● WORK INSTRUCTIONS
Below are the entries. Set down exactly the line containing "- Velocity of" and each line after it.

====

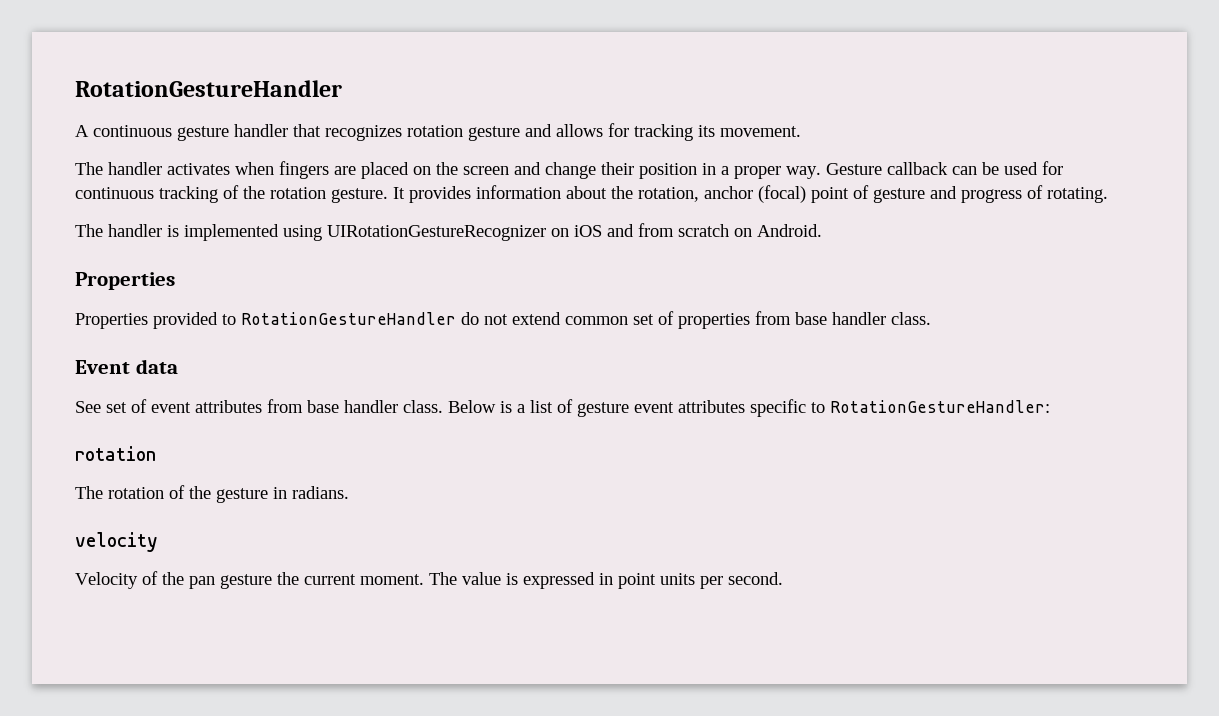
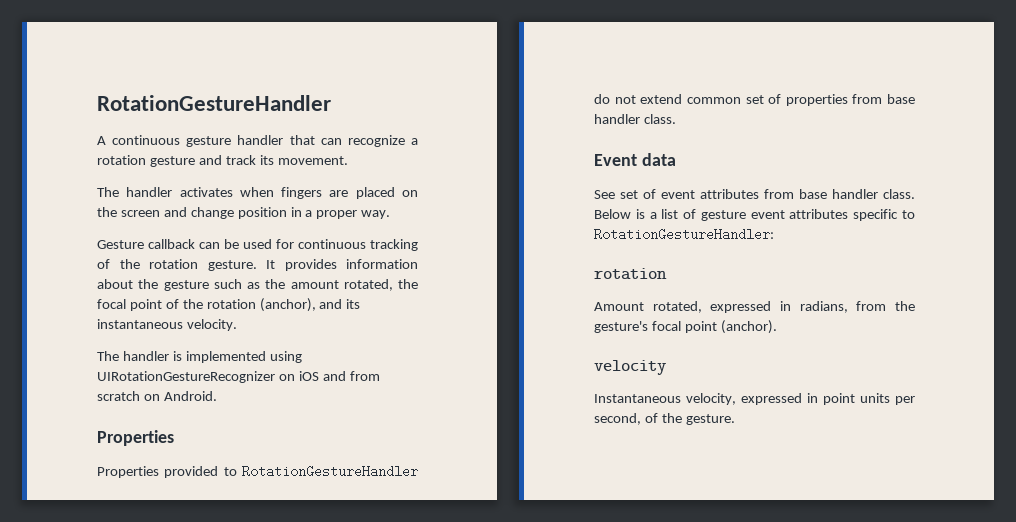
- A continuous gesture handler that recognizes rotation gesture and allows for tracking its movement.
+ A continuous gesture handler that can recognize a rotation gesture and track its movement.
- The handler activates when fingers are placed on the screen and change their position in a proper way. Gesture callback can be used for continuous tracking of the rotation gesture.
+ The handler activates when fingers are placed on the screen and change position in a proper way.
+ Gesture callback can be used for continuous tracking of the rotation gesture.
- It provides information about the rotation, anchor (focal) point of gesture and progress of rotating.
+ It provides information about the gesture such as the amount rotated, the focal point of the rotation (anchor), and its instantaneous velocity.
- The rotation of the gesture in radians.
+ Amount rotated, expressed in radians, from the gesture's focal point (anchor).
  velocity
- Velocity of the pan gesture the current moment. The value is expressed in point units per second.
+ Instantaneous velocity, expressed in point units per second, of the gesture.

====

● RESULT FOR THIS EXERCISE
- Velocity of the pan gesture the current moment. The value is expressed in point units per second.
+ Instantaneous velocity, expressed in point units per second, of the gesture.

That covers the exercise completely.